== Segment start ==

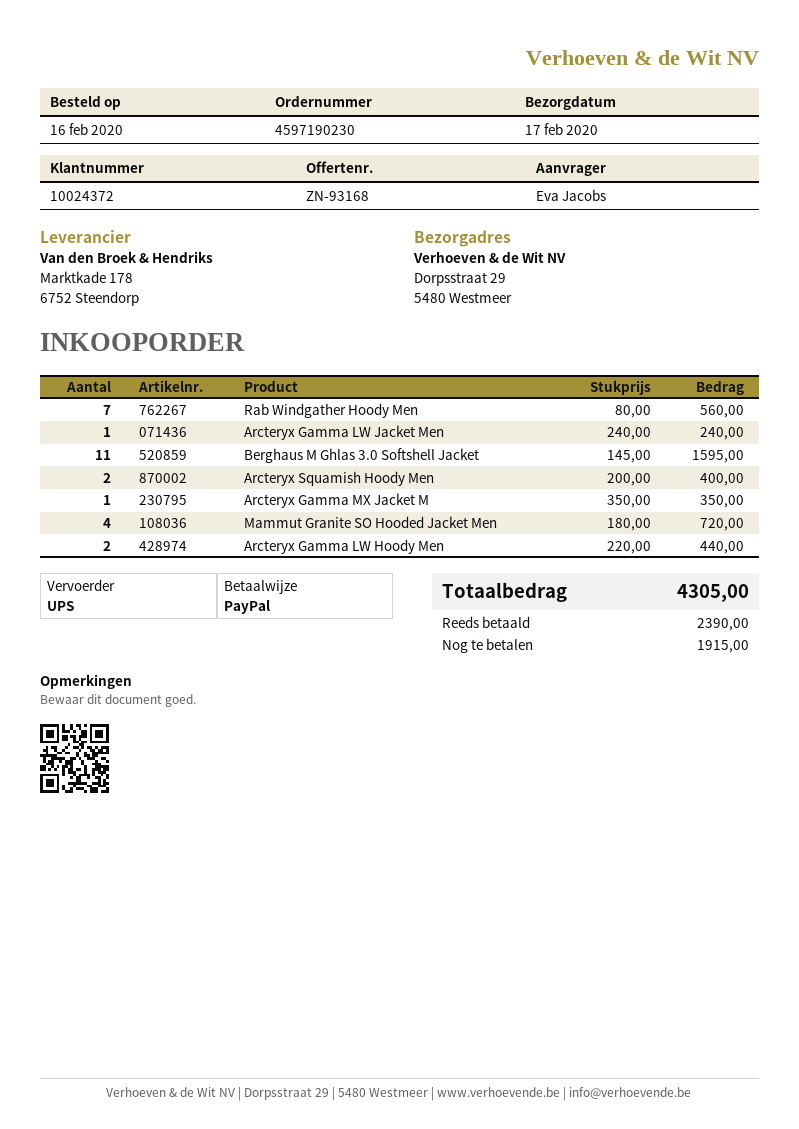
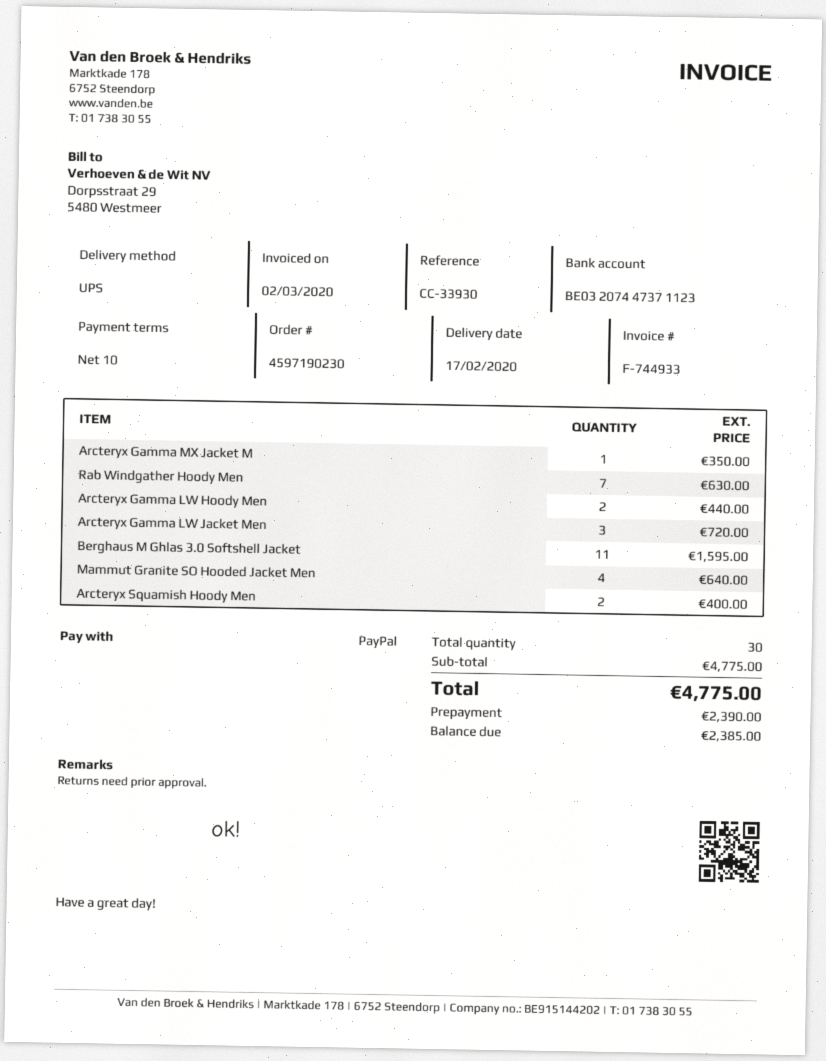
Rab Windgather Hoody Men: 7 for 560.00 -> 7 for 630.00
Arcteryx Gamma LW Jacket Men: 1 for 240.00 -> 3 for 720.00
Mammut Granite SO Hooded Jacket Men: 4 for 720.00 -> 4 for 640.00
total: 4305.00 -> 4775.00
balance: 1915.00 -> 2385.00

== Segment end ==

[Activity]: Every entry above is to be transcribed exactly, with all pictures left out.

[Answer space]:
Rab Windgather Hoody Men: 7 for 560.00 -> 7 for 630.00
Arcteryx Gamma LW Jacket Men: 1 for 240.00 -> 3 for 720.00
Mammut Granite SO Hooded Jacket Men: 4 for 720.00 -> 4 for 640.00
total: 4305.00 -> 4775.00
balance: 1915.00 -> 2385.00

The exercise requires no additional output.